Supplied information:

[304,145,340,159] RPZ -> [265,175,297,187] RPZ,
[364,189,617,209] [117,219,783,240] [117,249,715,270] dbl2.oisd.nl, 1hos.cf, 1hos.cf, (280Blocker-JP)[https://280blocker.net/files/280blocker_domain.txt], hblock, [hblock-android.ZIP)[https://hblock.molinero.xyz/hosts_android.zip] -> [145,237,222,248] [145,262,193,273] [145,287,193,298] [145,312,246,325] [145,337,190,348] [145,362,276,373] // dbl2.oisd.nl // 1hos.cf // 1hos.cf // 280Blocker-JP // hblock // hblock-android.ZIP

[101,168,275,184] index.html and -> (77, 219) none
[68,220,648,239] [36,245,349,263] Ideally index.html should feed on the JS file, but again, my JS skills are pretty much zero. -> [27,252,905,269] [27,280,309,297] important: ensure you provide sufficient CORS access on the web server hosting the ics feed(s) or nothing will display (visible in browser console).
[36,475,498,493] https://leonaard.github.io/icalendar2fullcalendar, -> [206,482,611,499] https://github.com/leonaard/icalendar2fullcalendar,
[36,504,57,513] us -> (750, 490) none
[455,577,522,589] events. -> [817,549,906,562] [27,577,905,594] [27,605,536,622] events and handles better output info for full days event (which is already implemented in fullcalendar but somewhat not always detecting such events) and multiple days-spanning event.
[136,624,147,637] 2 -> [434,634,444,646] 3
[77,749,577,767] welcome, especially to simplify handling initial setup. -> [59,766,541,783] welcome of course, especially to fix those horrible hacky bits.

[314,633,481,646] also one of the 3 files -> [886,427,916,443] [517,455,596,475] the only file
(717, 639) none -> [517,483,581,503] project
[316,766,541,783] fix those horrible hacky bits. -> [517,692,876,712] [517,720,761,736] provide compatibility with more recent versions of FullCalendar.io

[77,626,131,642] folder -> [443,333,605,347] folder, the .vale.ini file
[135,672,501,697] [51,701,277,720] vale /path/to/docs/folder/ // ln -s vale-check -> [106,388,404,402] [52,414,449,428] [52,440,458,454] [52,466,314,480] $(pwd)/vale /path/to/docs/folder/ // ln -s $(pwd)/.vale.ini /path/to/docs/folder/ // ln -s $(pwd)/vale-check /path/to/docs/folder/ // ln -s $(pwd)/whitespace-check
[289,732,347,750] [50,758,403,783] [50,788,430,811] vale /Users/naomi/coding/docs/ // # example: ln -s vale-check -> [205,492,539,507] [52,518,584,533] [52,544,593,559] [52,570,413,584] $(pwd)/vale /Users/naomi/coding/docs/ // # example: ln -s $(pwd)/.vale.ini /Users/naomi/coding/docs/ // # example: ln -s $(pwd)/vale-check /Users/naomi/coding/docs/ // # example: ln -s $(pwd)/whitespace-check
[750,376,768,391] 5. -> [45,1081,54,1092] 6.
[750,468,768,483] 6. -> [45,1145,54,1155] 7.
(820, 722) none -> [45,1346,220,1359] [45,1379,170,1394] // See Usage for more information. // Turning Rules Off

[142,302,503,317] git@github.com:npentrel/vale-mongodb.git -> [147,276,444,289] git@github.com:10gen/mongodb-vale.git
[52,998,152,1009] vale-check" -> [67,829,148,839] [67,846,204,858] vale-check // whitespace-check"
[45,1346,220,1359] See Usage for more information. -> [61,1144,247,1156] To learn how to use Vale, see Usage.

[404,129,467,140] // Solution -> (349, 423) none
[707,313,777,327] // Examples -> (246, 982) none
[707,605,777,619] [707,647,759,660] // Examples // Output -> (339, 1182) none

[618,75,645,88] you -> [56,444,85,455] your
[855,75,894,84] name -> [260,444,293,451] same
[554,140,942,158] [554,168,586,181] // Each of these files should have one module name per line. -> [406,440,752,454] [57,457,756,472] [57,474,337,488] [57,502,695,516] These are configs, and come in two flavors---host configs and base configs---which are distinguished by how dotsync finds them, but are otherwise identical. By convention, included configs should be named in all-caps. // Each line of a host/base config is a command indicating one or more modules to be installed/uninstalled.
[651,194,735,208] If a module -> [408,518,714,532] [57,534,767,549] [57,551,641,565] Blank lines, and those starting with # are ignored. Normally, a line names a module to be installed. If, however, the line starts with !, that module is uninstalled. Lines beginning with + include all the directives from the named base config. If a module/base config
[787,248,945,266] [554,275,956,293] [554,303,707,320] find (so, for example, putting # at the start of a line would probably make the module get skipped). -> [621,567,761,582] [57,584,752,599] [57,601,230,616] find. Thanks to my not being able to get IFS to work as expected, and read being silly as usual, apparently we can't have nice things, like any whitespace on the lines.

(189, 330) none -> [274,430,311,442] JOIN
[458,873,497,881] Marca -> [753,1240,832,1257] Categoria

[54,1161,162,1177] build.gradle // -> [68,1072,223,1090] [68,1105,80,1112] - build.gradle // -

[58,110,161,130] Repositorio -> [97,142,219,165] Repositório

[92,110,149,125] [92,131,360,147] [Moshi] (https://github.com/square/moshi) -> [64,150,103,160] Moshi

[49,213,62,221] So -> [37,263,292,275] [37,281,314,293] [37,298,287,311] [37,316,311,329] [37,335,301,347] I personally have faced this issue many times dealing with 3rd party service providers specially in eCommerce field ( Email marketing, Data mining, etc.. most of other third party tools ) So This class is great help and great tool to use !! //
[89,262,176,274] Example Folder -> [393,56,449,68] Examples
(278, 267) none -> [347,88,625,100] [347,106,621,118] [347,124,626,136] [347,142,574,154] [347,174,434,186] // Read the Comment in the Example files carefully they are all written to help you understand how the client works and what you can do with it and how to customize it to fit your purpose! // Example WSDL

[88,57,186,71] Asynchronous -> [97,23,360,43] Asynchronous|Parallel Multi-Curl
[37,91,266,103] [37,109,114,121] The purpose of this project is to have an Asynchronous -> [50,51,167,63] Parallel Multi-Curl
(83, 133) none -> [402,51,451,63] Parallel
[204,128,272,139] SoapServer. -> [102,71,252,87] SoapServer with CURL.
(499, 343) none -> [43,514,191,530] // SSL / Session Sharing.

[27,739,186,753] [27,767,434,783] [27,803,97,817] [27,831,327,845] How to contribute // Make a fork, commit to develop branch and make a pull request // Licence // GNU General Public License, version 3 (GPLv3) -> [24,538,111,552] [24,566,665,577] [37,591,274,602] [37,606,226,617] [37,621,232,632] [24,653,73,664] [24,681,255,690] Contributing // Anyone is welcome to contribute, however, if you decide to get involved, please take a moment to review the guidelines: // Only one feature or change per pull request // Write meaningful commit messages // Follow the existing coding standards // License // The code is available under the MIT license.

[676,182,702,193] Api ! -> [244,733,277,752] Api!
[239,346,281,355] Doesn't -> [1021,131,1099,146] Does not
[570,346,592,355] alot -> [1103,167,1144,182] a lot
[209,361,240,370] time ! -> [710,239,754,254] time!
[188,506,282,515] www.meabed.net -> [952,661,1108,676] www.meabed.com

Task statement: Lines of the material in which the word "purpose" occurs are to be copied out.

Task response:
(278, 267) none -> [347,88,625,100] [347,106,621,118] [347,124,626,136] [347,142,574,154] [347,174,434,186] // Read the Comment in the Example files carefully they are all written to help you understand how the client works and what you can do with it and how to customize it to fit your purpose! // Example WSDL
[37,91,266,103] [37,109,114,121] The purpose of this project is to have an Asynchronous -> [50,51,167,63] Parallel Multi-Curl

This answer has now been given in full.